**About this exercise:** Give back only the lines in the records below from the one with "quote number: B2021/583 -> B2021/580" to the one with "subtotal: 339.25 -> 230.82", both inclusive, word for word.

**Data provided:**
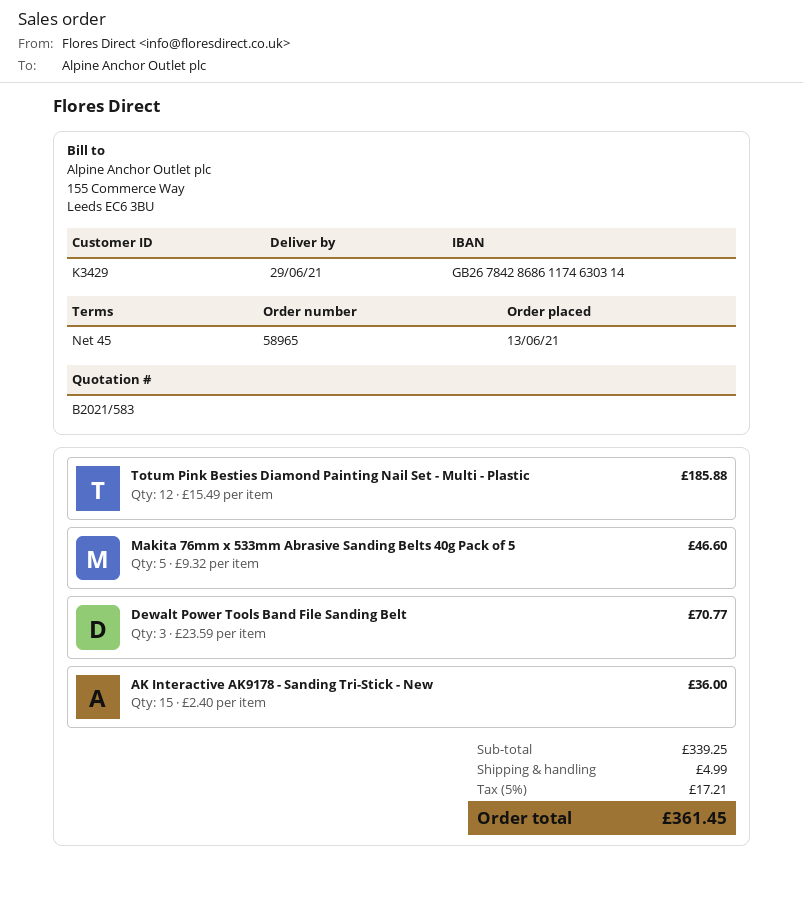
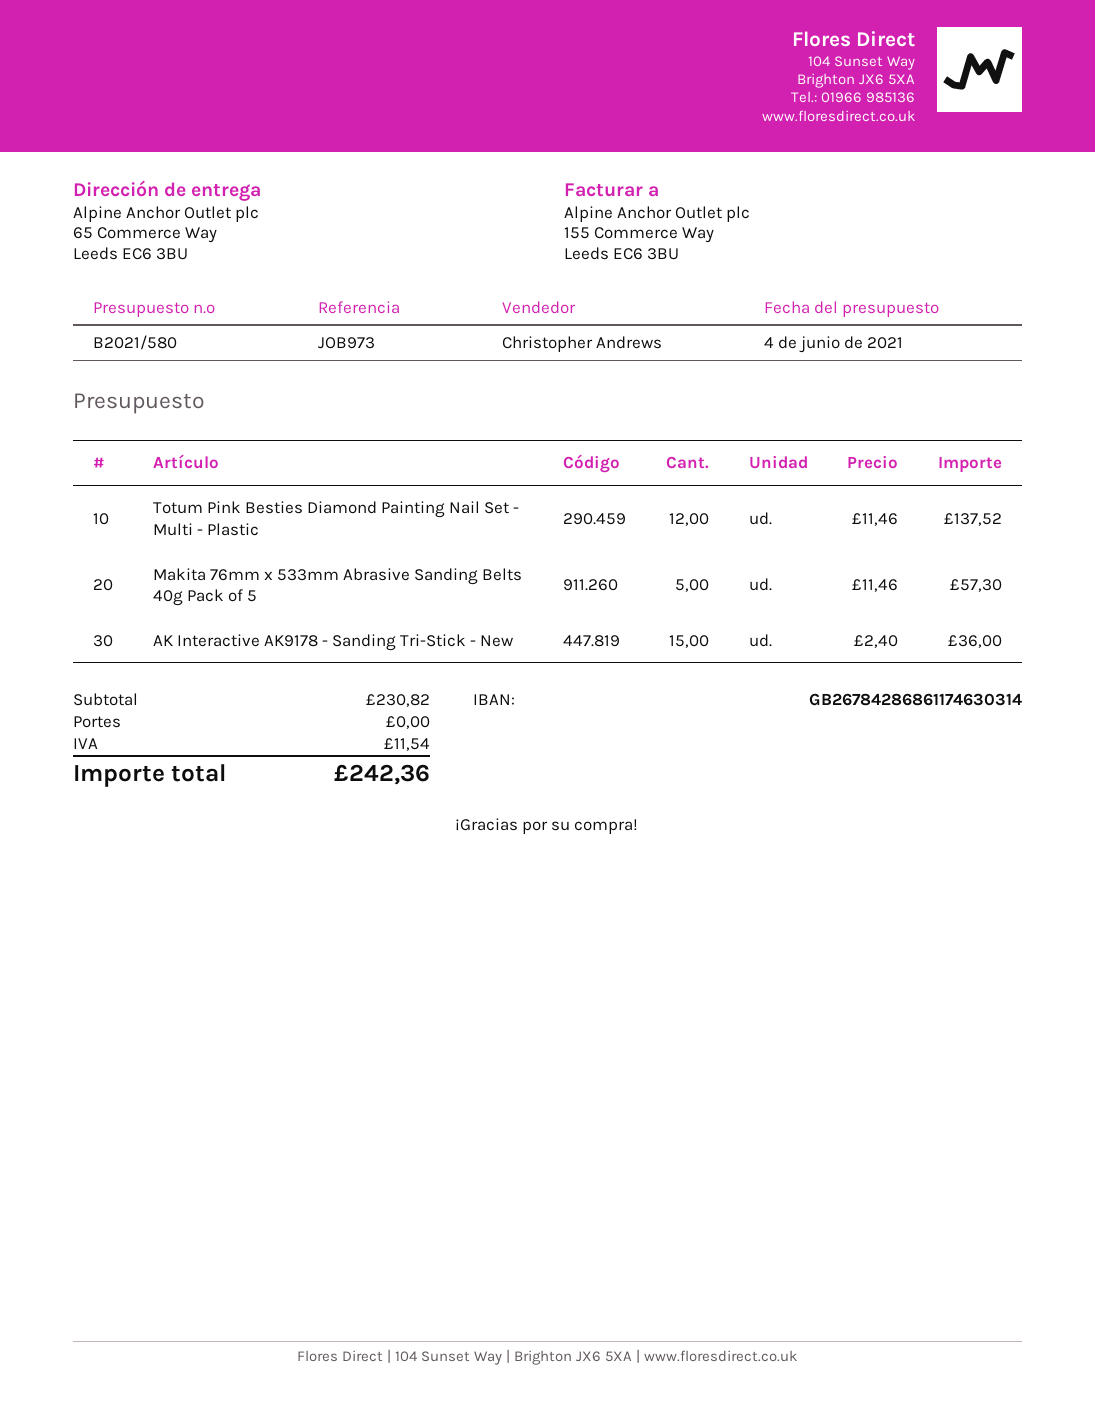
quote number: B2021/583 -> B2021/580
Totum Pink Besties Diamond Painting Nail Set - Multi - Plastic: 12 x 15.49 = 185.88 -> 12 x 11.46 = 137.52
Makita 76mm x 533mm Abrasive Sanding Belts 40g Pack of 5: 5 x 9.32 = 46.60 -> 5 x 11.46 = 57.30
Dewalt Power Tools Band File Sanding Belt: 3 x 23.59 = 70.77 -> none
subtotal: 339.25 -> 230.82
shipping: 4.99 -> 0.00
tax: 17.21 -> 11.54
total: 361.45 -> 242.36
...
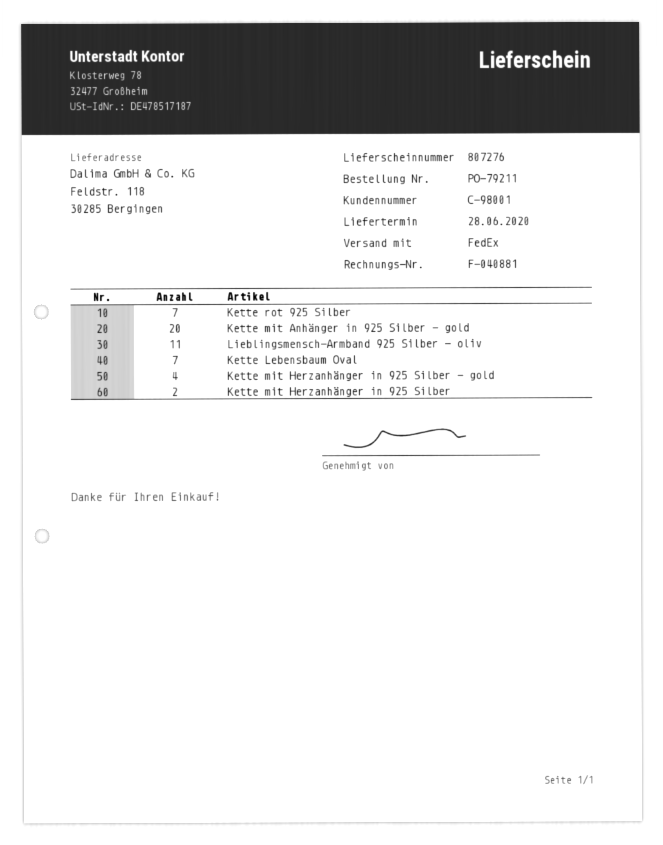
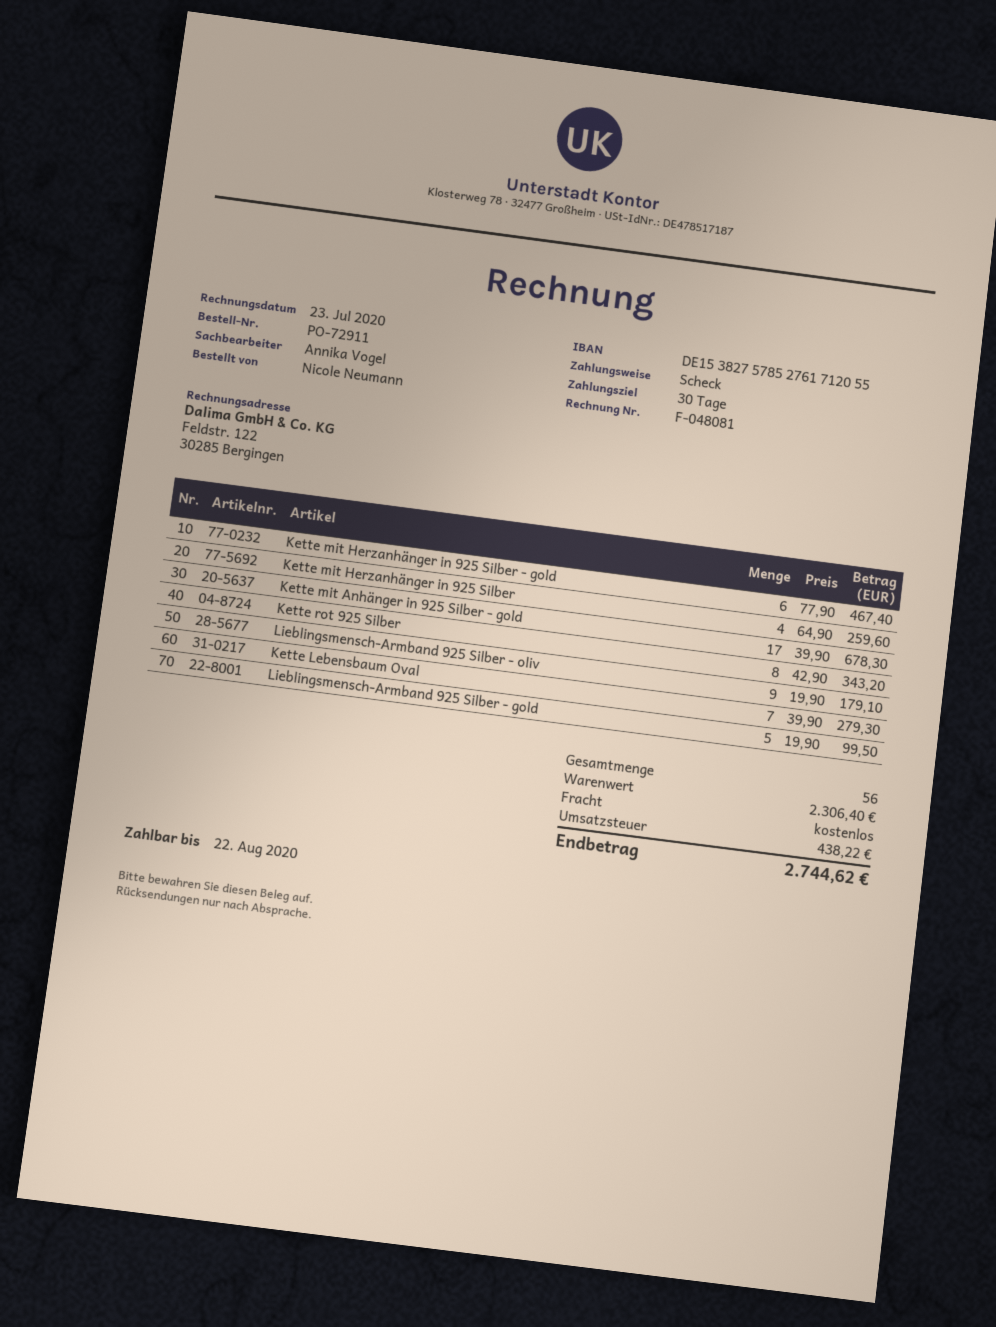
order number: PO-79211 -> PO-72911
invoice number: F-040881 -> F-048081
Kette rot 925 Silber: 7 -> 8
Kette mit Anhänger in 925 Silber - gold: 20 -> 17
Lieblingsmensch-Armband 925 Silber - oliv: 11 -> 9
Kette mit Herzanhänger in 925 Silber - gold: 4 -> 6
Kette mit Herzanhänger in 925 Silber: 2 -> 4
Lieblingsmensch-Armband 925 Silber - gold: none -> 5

**Task response:**
quote number: B2021/583 -> B2021/580
Totum Pink Besties Diamond Painting Nail Set - Multi - Plastic: 12 x 15.49 = 185.88 -> 12 x 11.46 = 137.52
Makita 76mm x 533mm Abrasive Sanding Belts 40g Pack of 5: 5 x 9.32 = 46.60 -> 5 x 11.46 = 57.30
Dewalt Power Tools Band File Sanding Belt: 3 x 23.59 = 70.77 -> none
subtotal: 339.25 -> 230.82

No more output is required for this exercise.